_PROBLEM_
Print every record exactly as it appears. Leave the pictures out.
DATA SECTION START
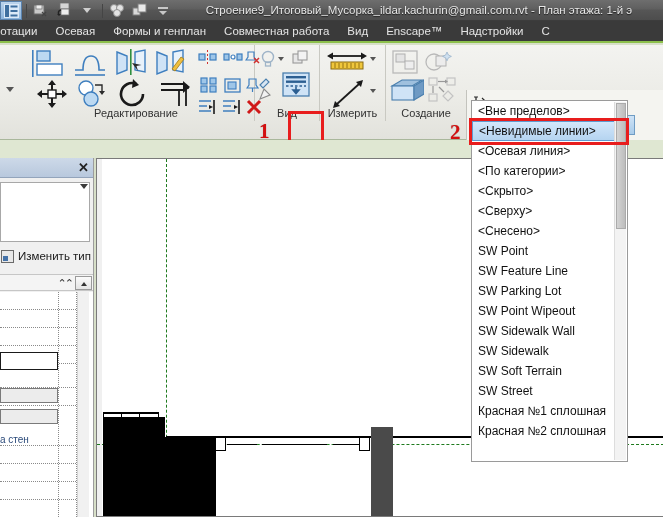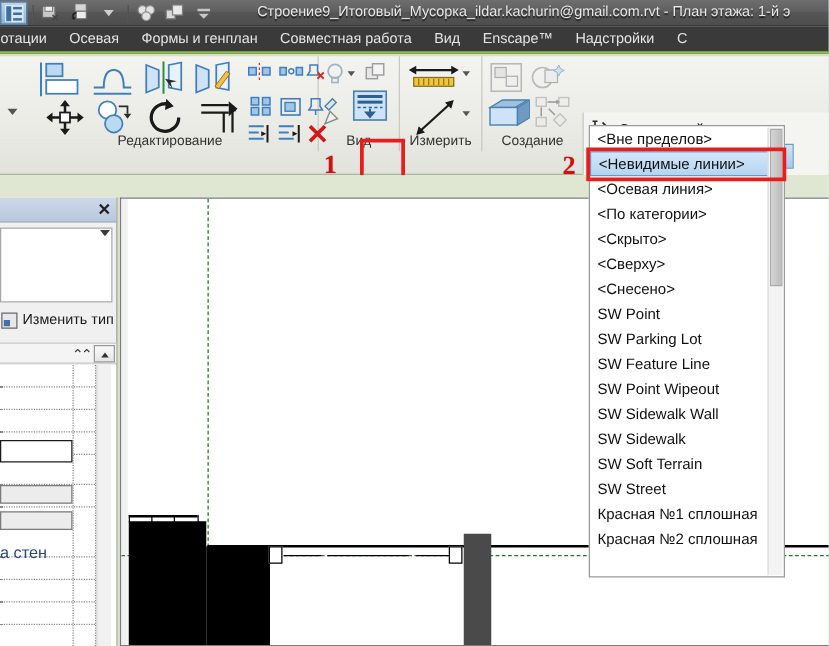--- a/index.html
+++ b/index.html
@@ -659,8 +659,8 @@
       <div class="dd-item">&lt;Сверху&gt;</div>
       <div class="dd-item">&lt;Снесено&gt;</div>
       <div class="dd-item">SW Point</div>
+      <div class="dd-item">SW Feature Line</div>
       <div class="dd-item">SW Parking Lot</div>
-      <div class="dd-item">SW Feature Line</div>
       <div class="dd-item">SW Point Wipeout</div>
       <div class="dd-item">SW Sidewalk Wall</div>
       <div class="dd-item">SW Sidewalk</div>

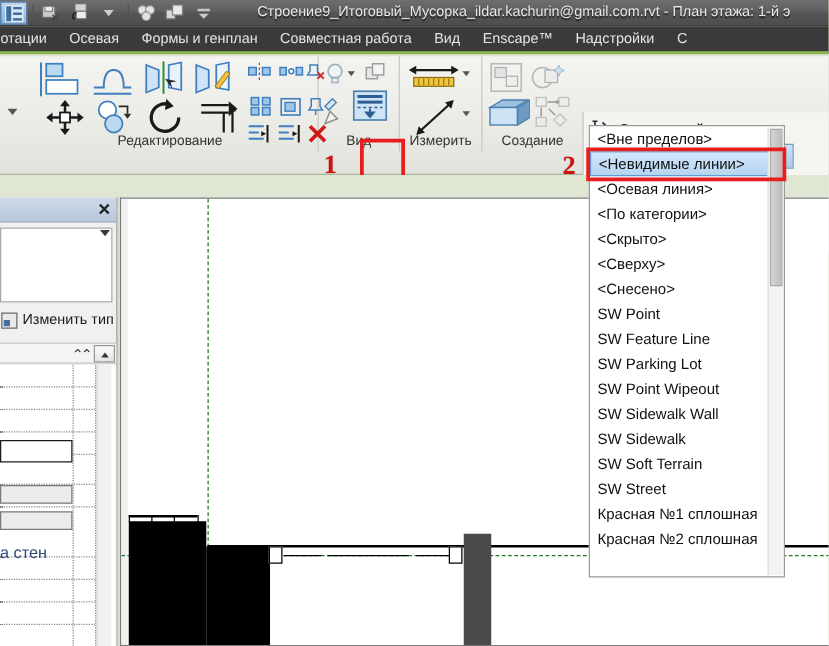--- a/index.html
+++ b/index.html
@@ -174,7 +174,7 @@
     position: absolute; left: 0; width: 58px; height: 15px;
     background: #ececec; border: 1px solid #7a7a7a;
   }
-  .pg-text { position: absolute; font-size: 13px; color: #2b4a7a; white-space: nowrap; }
+  .pg-text { position: absolute; font-size: 10px; color: #2b4a7a; white-space: nowrap; }
   .props-scroll {
     position: absolute; left: 77px; top: 134px; width: 12px; height: 225px;
     background: #f1f1f1; border-left: 1px solid #d3d3d3;

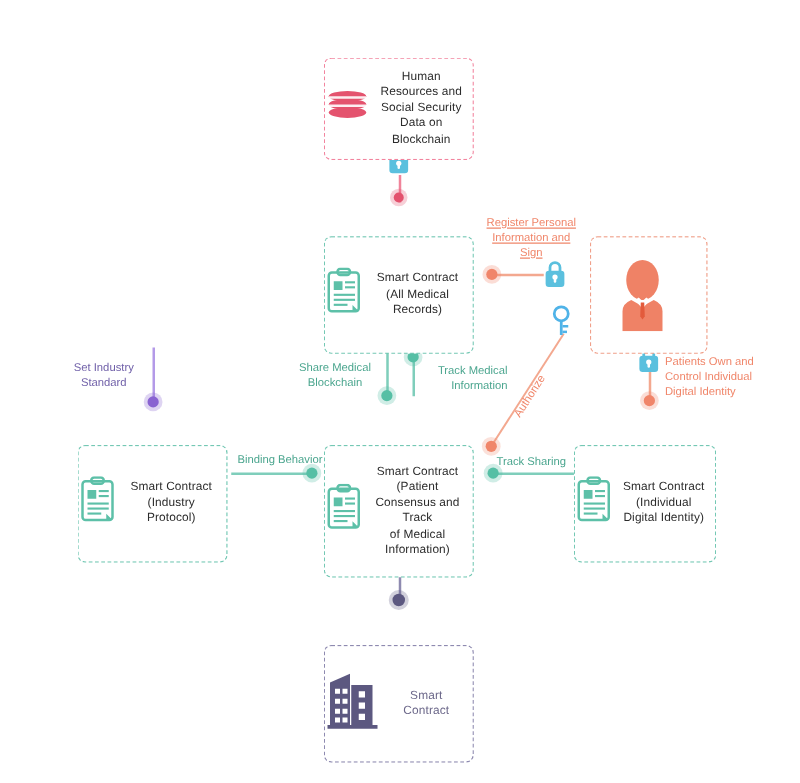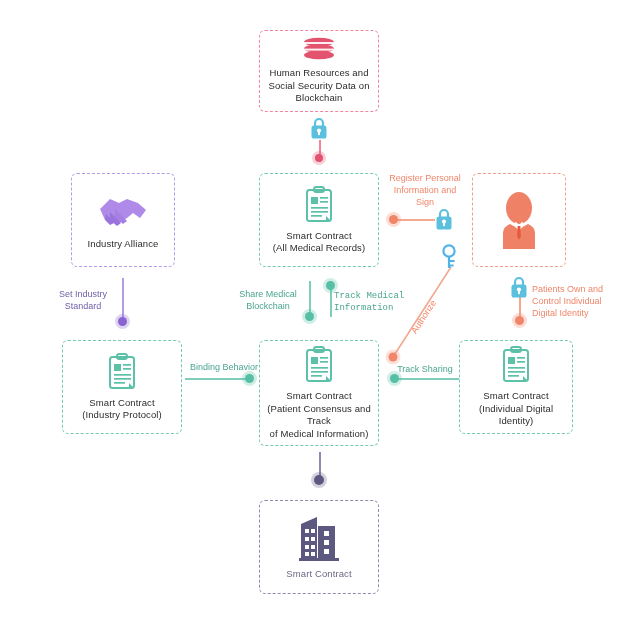--- a/index.html
+++ b/index.html
@@ -18,12 +18,13 @@
   .node {
     position: absolute;
     display: flex;
-    flex-direction: column;
+    flex-direction: row;
     align-items: center;
     justify-content: center;
     border-radius: 6px;
     text-align: center;
     background: #ffffff;
+    margin-top: 16px;
   }
   .node .icon { display: block; line-height: 0; margin-bottom: 6px; }
   .node .label {

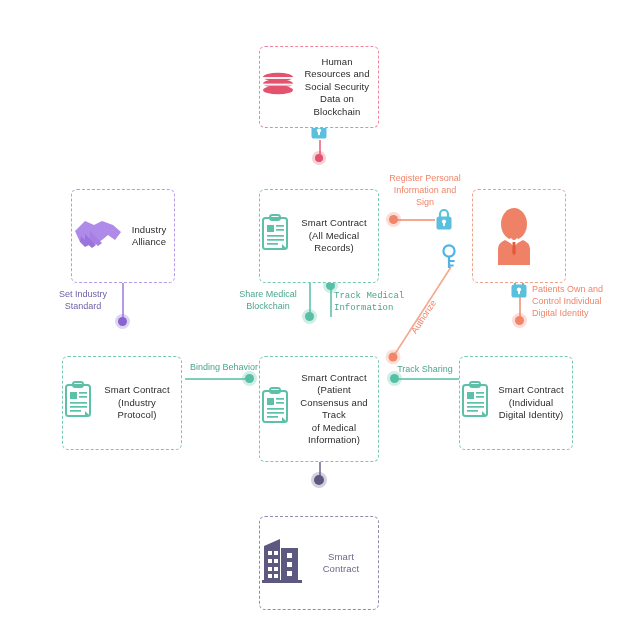--- a/index.html
+++ b/index.html
@@ -159,7 +159,7 @@
 
   <div class="conn-label t-green" style="left:390px; top:363px; width:70px; text-align:center;">Track Sharing</div>
 
-  <div class="conn-label t-salmon" style="left:384px; top:172px; width:82px; text-align:center;">Register Personal
+  <div class="conn-label t-salmon" style="left:384px; top:172px; width:82px; text-align:center;text-decoration:underline;">Register Personal
 Information and
 Sign</div>
 

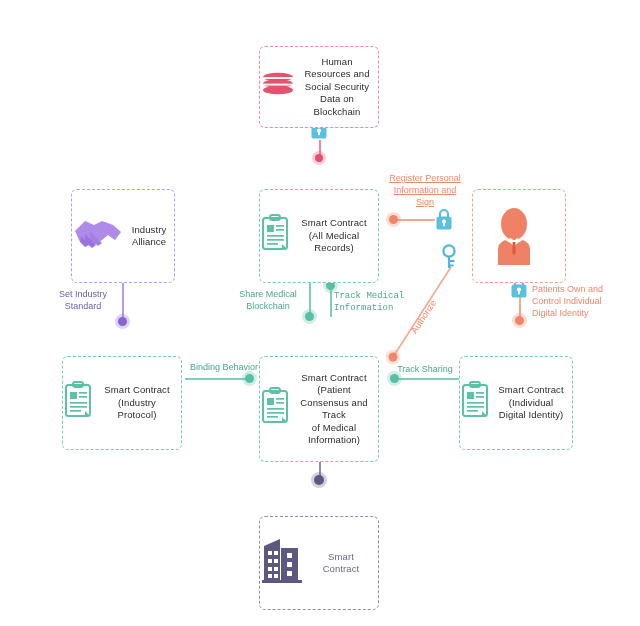--- a/index.html
+++ b/index.html
@@ -184,17 +184,6 @@
 Blockchain</span>
   </div>
 
-  <div class="node b-purple" style="left:71px; top:173px; width:104px; height:94px;">
-    <span class="icon">
-      <svg width="52" height="42" viewBox="0 0 52 42">
-        <path d="M3 19 L13 9 L22 13 L30 9 L41 13 L49 20 L43 28 L36 23 L30 28 L22 33 L14 29 L8 30 Z" fill="#b08ae8"></path>
-        <path d="M13 22 L19 28 L24 33 L20 36 L13 30 Z" fill="#9a74dc"></path>
-        <path d="M18 19 L25 26 L30 31 L26 34 L18 27 Z" fill="#a57fe2"></path>
-        <path d="M9 24 L14 29 L17 33 L13 35 L8 30 Z" fill="#9a74dc"></path>
-      </svg>
-    </span>
-    <span class="label t-dark">Industry Alliance</span>
-  </div>
 
   <div class="node b-green" style="left:259px; top:173px; width:120px; height:94px;">
     <span class="icon">

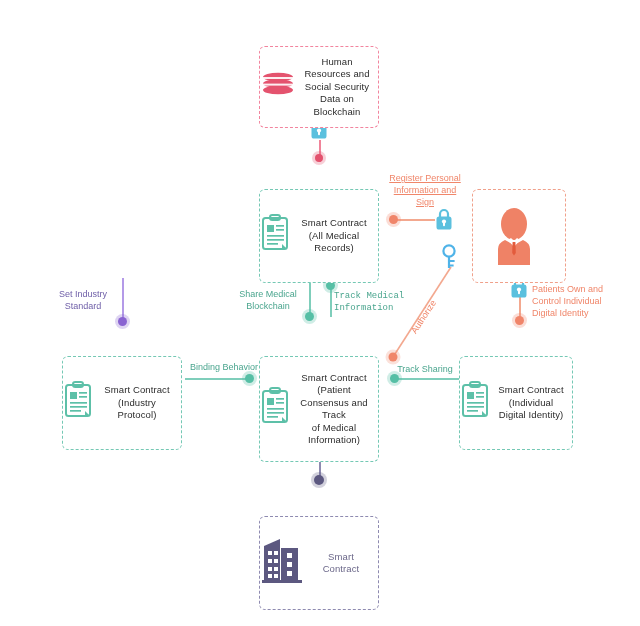--- a/index.html
+++ b/index.html
@@ -152,7 +152,7 @@
   <div class="conn-label t-green" style="left:232px; top:288px; width:72px; text-align:center;">Share Medical
 Blockchain</div>
 
-  <div class="conn-label t-green" style="left:334px; top:290px; width:72px; text-align:left;font-family:Liberation Mono, monospace;">Track Medical
+  <div class="conn-label t-green" style="left:334px; top:290px; width:72px; text-align:right;">Track Medical
 Information</div>
 
   <div class="conn-label t-green" style="left:180px; top:361px; width:78px; text-align:right;">Binding Behavior</div>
DATA SECTION END
_ANSWER TO THIS TASK_
--- a/index.html
+++ b/index.html
@@ -659,8 +659,8 @@
       <div class="dd-item">&lt;Сверху&gt;</div>
       <div class="dd-item">&lt;Снесено&gt;</div>
       <div class="dd-item">SW Point</div>
+      <div class="dd-item">SW Feature Line</div>
       <div class="dd-item">SW Parking Lot</div>
-      <div class="dd-item">SW Feature Line</div>
       <div class="dd-item">SW Point Wipeout</div>
       <div class="dd-item">SW Sidewalk Wall</div>
       <div class="dd-item">SW Sidewalk</div>

--- a/index.html
+++ b/index.html
@@ -174,7 +174,7 @@
     position: absolute; left: 0; width: 58px; height: 15px;
     background: #ececec; border: 1px solid #7a7a7a;
   }
-  .pg-text { position: absolute; font-size: 13px; color: #2b4a7a; white-space: nowrap; }
+  .pg-text { position: absolute; font-size: 10px; color: #2b4a7a; white-space: nowrap; }
   .props-scroll {
     position: absolute; left: 77px; top: 134px; width: 12px; height: 225px;
     background: #f1f1f1; border-left: 1px solid #d3d3d3;

--- a/index.html
+++ b/index.html
@@ -18,12 +18,13 @@
   .node {
     position: absolute;
     display: flex;
-    flex-direction: column;
+    flex-direction: row;
     align-items: center;
     justify-content: center;
     border-radius: 6px;
     text-align: center;
     background: #ffffff;
+    margin-top: 16px;
   }
   .node .icon { display: block; line-height: 0; margin-bottom: 6px; }
   .node .label {

--- a/index.html
+++ b/index.html
@@ -159,7 +159,7 @@
 
   <div class="conn-label t-green" style="left:390px; top:363px; width:70px; text-align:center;">Track Sharing</div>
 
-  <div class="conn-label t-salmon" style="left:384px; top:172px; width:82px; text-align:center;">Register Personal
+  <div class="conn-label t-salmon" style="left:384px; top:172px; width:82px; text-align:center;text-decoration:underline;">Register Personal
 Information and
 Sign</div>
 

--- a/index.html
+++ b/index.html
@@ -184,17 +184,6 @@
 Blockchain</span>
   </div>
 
-  <div class="node b-purple" style="left:71px; top:173px; width:104px; height:94px;">
-    <span class="icon">
-      <svg width="52" height="42" viewBox="0 0 52 42">
-        <path d="M3 19 L13 9 L22 13 L30 9 L41 13 L49 20 L43 28 L36 23 L30 28 L22 33 L14 29 L8 30 Z" fill="#b08ae8"></path>
-        <path d="M13 22 L19 28 L24 33 L20 36 L13 30 Z" fill="#9a74dc"></path>
-        <path d="M18 19 L25 26 L30 31 L26 34 L18 27 Z" fill="#a57fe2"></path>
-        <path d="M9 24 L14 29 L17 33 L13 35 L8 30 Z" fill="#9a74dc"></path>
-      </svg>
-    </span>
-    <span class="label t-dark">Industry Alliance</span>
-  </div>
 
   <div class="node b-green" style="left:259px; top:173px; width:120px; height:94px;">
     <span class="icon">

--- a/index.html
+++ b/index.html
@@ -152,7 +152,7 @@
   <div class="conn-label t-green" style="left:232px; top:288px; width:72px; text-align:center;">Share Medical
 Blockchain</div>
 
-  <div class="conn-label t-green" style="left:334px; top:290px; width:72px; text-align:left;font-family:Liberation Mono, monospace;">Track Medical
+  <div class="conn-label t-green" style="left:334px; top:290px; width:72px; text-align:right;">Track Medical
 Information</div>
 
   <div class="conn-label t-green" style="left:180px; top:361px; width:78px; text-align:right;">Binding Behavior</div>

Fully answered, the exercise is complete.